Inviting a Peer to a Group
This topic discusses the process of inviting a peer to join a peer group using the Peer Grouping APIs.
A peer group requires valid credentials to participate. Credentials are issued from outside a group in the form of invitations, or directly to members within a group when credential updates are needed.
Group Member Certificates
A peer group is created when an application makes a call to PeerGroupCreate.
To participate in a peer group, each peer must have a peer identity. Call PeerEnumIdentities until all peer identities defined for the peer have been returned, and select the one that should be used. If a peer identity does not exist, create one by calling PeerIdentityCreate.
Each peer identity is associated with a specific set of credentials that can be used to prove peer group membership when connecting, as well as when publishing records or inviting additional members. These credentials are represented as chains of X.509 certificates called Group Membership Certificates (GMC).
To create the GMC for a peer identity, you must first obtain its public key. This key is obtained by calling PeerIdentityGetXML on the potential invitee and passing in its peer identity. This function returns a base-64 encoded certificate (IDC) that contains the RSA public key used to create the GMC for the peer identity (among other things), encapsulated in an XML blob, in the following format:
<PEERIDENTITYINFO VERSION="1.0">
<IDC xmlns:dt="urn:schemas-microsoft-com:datatypes" dt:dt="bin.base64">
<!-- Base-64 encoded certificate -->
</IDC>
</PEERIDENTITYINFO>
This string can be passed to PeerGroupCreateInvitation, which returns an invitation that contains the GMC for that peer identity. The invitation must be passed to the invitee using a different process such as e-mail, FTP, or a secure file share.
Alternatively, the IDC itself can be placed in a new PEER_CREDENTIAL_INFO structure and passed to PeerGroupIssueCredentials, which likewise generates an invitation.
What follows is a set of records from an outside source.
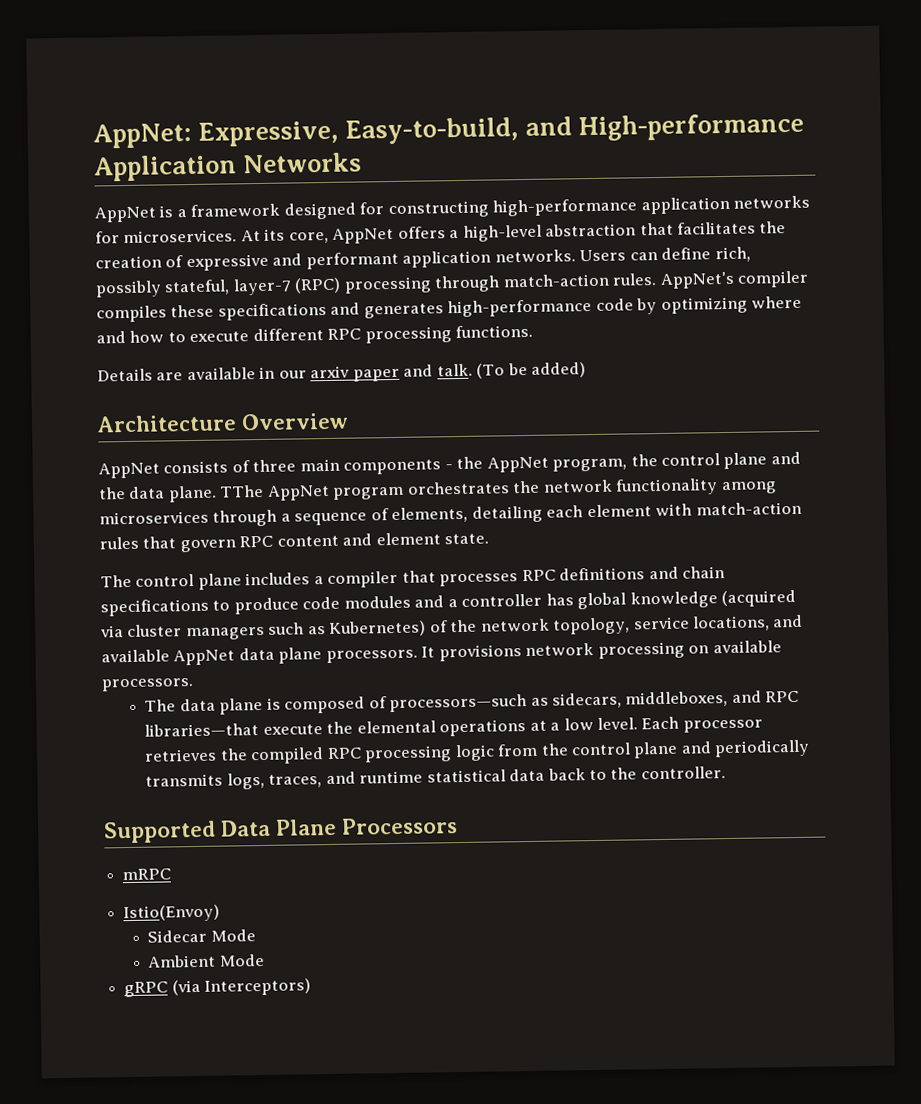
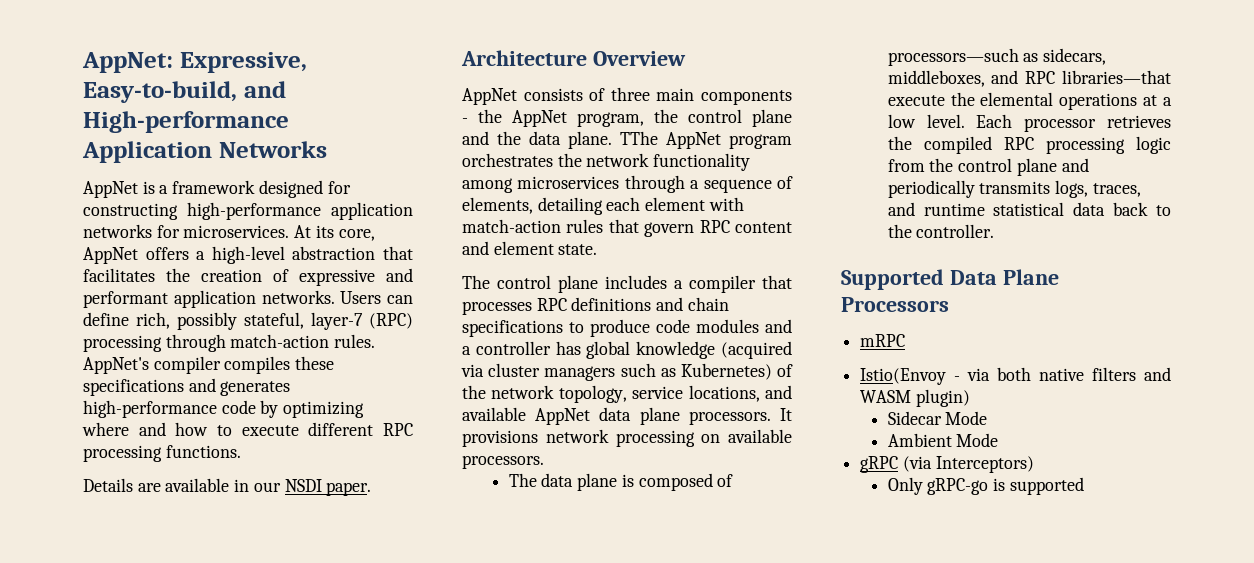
- Details are available in our arxiv paper and talk. (To be added)
+ Details are available in our NSDI paper.
- Istio(Envoy)
+ Istio(Envoy - via both native filters and WASM plugin)
+ Only gRPC-go is supported

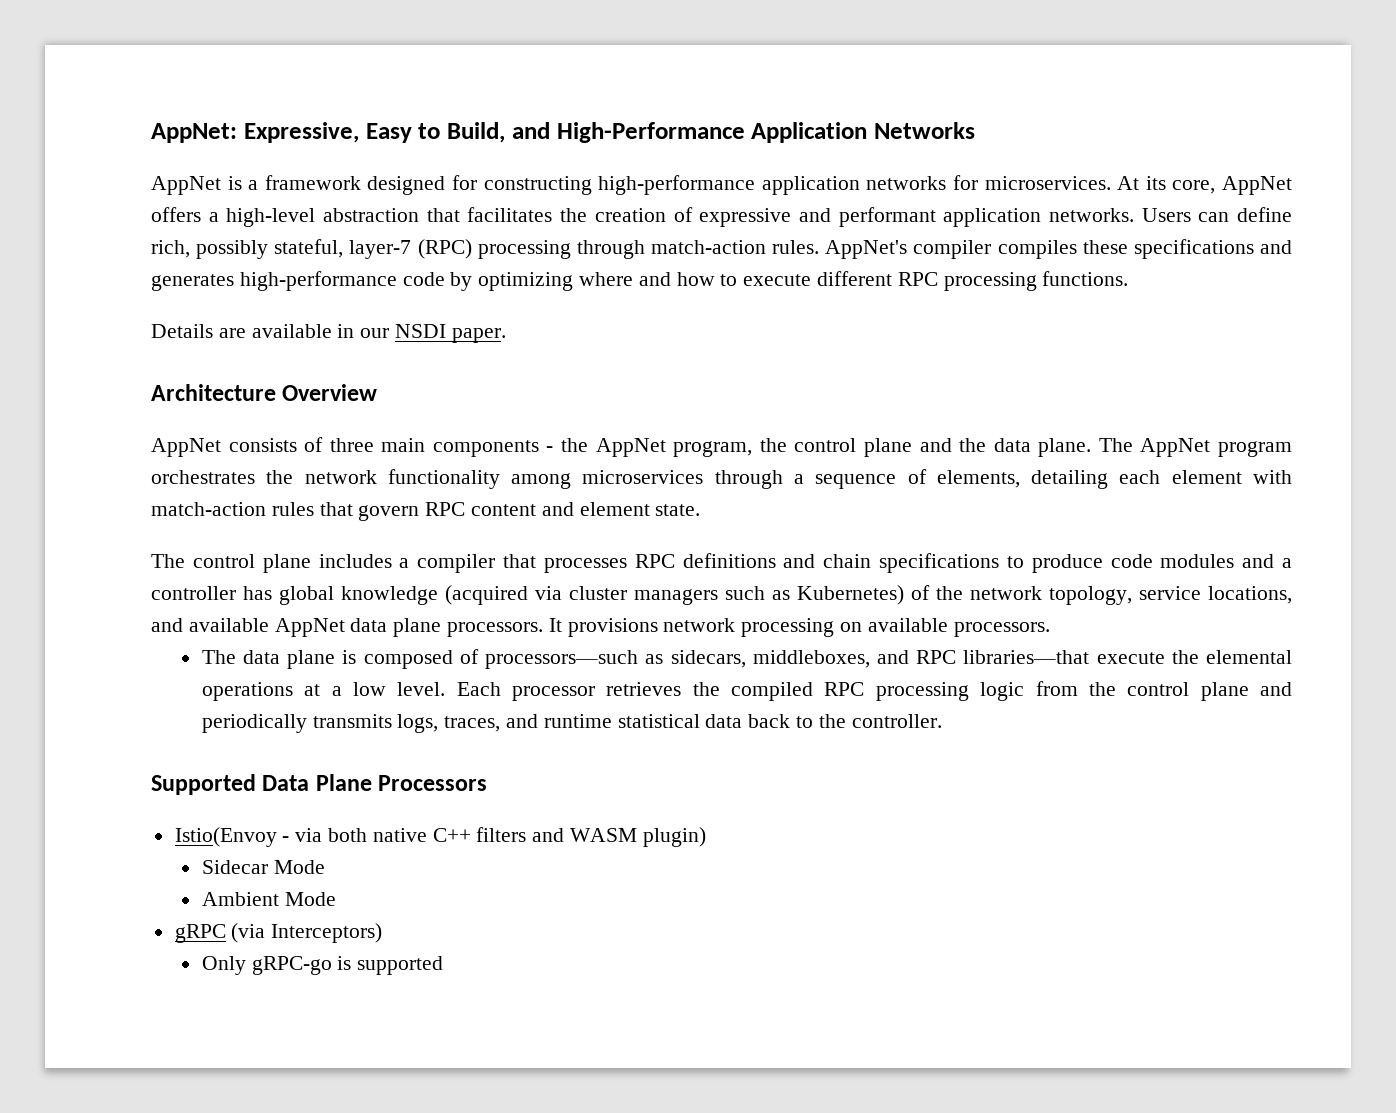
- AppNet: Expressive, Easy-to-build, and High-performance Application Networks
+ AppNet: Expressive, Easy to Build, and High-Performance Application Networks
- TThe AppNet program orchestrates the network functionality among microservices through a sequence of elements, detailing each element with match-action rules that govern RPC content and element state.
+ The AppNet program orchestrates the network functionality among microservices through a sequence of elements, detailing each element with match-action rules that govern RPC content and element state.
- mRPC
- Istio(Envoy - via both native filters and WASM plugin)
+ Istio(Envoy - via both native C++ filters and WASM plugin)

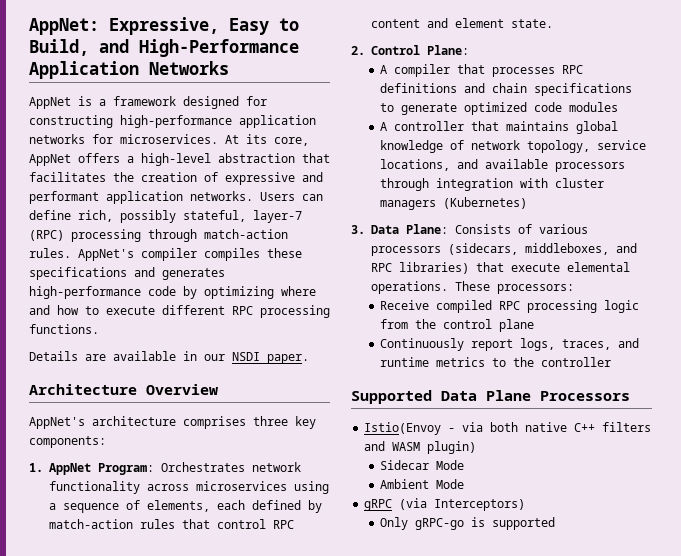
- AppNet consists of three main components - the AppNet program, the control plane and the data plane. The AppNet program orchestrates the network functionality among microservices through a sequence of elements, detailing each element with match-action rules that govern RPC content and element state.
+ AppNet's architecture comprises three key components:
+ 1. AppNet Program: Orchestrates network functionality across microservices using a sequence of elements, each defined by match-action rules that control RPC content and element state.
- The control plane includes a compiler that processes RPC definitions and chain specifications to produce code modules and a controller has global knowledge (acquired via cluster managers such as Kubernetes) of the network topology, service locations, and available AppNet data plane processors. It provisions network processing on available processors.
- The data plane is composed of processors—such as sidecars, middleboxes, and RPC libraries—that execute the elemental operations at a low level. Each processor retrieves the compiled RPC processing logic from the control plane and periodically transmits logs, traces, and runtime statistical data back to the controller.
+ 2. Control Plane:
+ A compiler that processes RPC definitions and chain specifications to generate optimized code modules
+ A controller that maintains global knowledge of network topology, service locations, and available processors through integration with cluster managers (Kubernetes)
+ 3. Data Plane: Consists of various processors (sidecars, middleboxes, and RPC libraries) that execute elemental operations. These processors:
+ Receive compiled RPC processing logic from the control plane
+ Continuously report logs, traces, and runtime metrics to the controller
Note that applications are not allowed to add tags within the PEERIDENTITYINFO tag or modify this XML fragment in any way. Applications are allowed to incorporate this XML fragment into other XML documents, but must strip out all application-specific XML before passing this fragment to the PeerGroupCreateInvitation or PeerGroupIssueCredentials functions.
Member GMCs are issued by administrators and the peer group creator. Members must obtain new GMCs with extended lifetimes their GMCs before the expiration time has passed. The peer group administrator issues updated credentials by calling PeerGroupIssueCredentials with the existing credentials for that peer.
The PEER_CREDENTIAL_INFO structure contains the basic data on a peer's membership status, including the public key for their GMC. Newly-issued credentials can be published to the peer group by setting the PEER_GROUP_STORE_CREDENTIALS flag in the call to PeerGroupIssueCredentials. When the recipient of the new credentials joins the peer group, it's existing credentials will be updated by the Peer Grouping Infrastructure.
Issuing an Invitation
A member is invited to join the peer group in one of the following two ways:
- A peer group administrator calls PeerGroupCreateInvitation, passing in the identity information XML string obtained from the potential invitee via a common out-of-band mechanism, such as email or an IM session. The invitation is also passed through some external process or mechanism to the peer, who will ultimately receive it as an XML string or text file.
- A peer group administrator calls PeerGroupIssueCredentials. To use this function, the peer must have already published membership information to the peer group (PEER_MEMBER), or have an available public key (of the RSA key pair used to create the subject identity). In the former case, the PEER_CREDENTIAL_INFO structure required for PeerGroupIssueCredentials can be obtained from the PEER_MEMBER structure; in the latter case, a new PEER_CREDENTIAL_INFO structure can be populated with the public key.
After receiving the invitation string, the peer passes it to PeerGroupJoin to join the peer group. If the call to PeerGroupJoin is successful, the peer can later open the peer group by calling PeerGroupOpen.
Parsing an Invitation
Optionally, an invitation can be parsed by calling PeerGroupParseInvitation, which returns a PEER_INVITATION_INFO structure. The fields in the structure can be easily obtained for display purposes.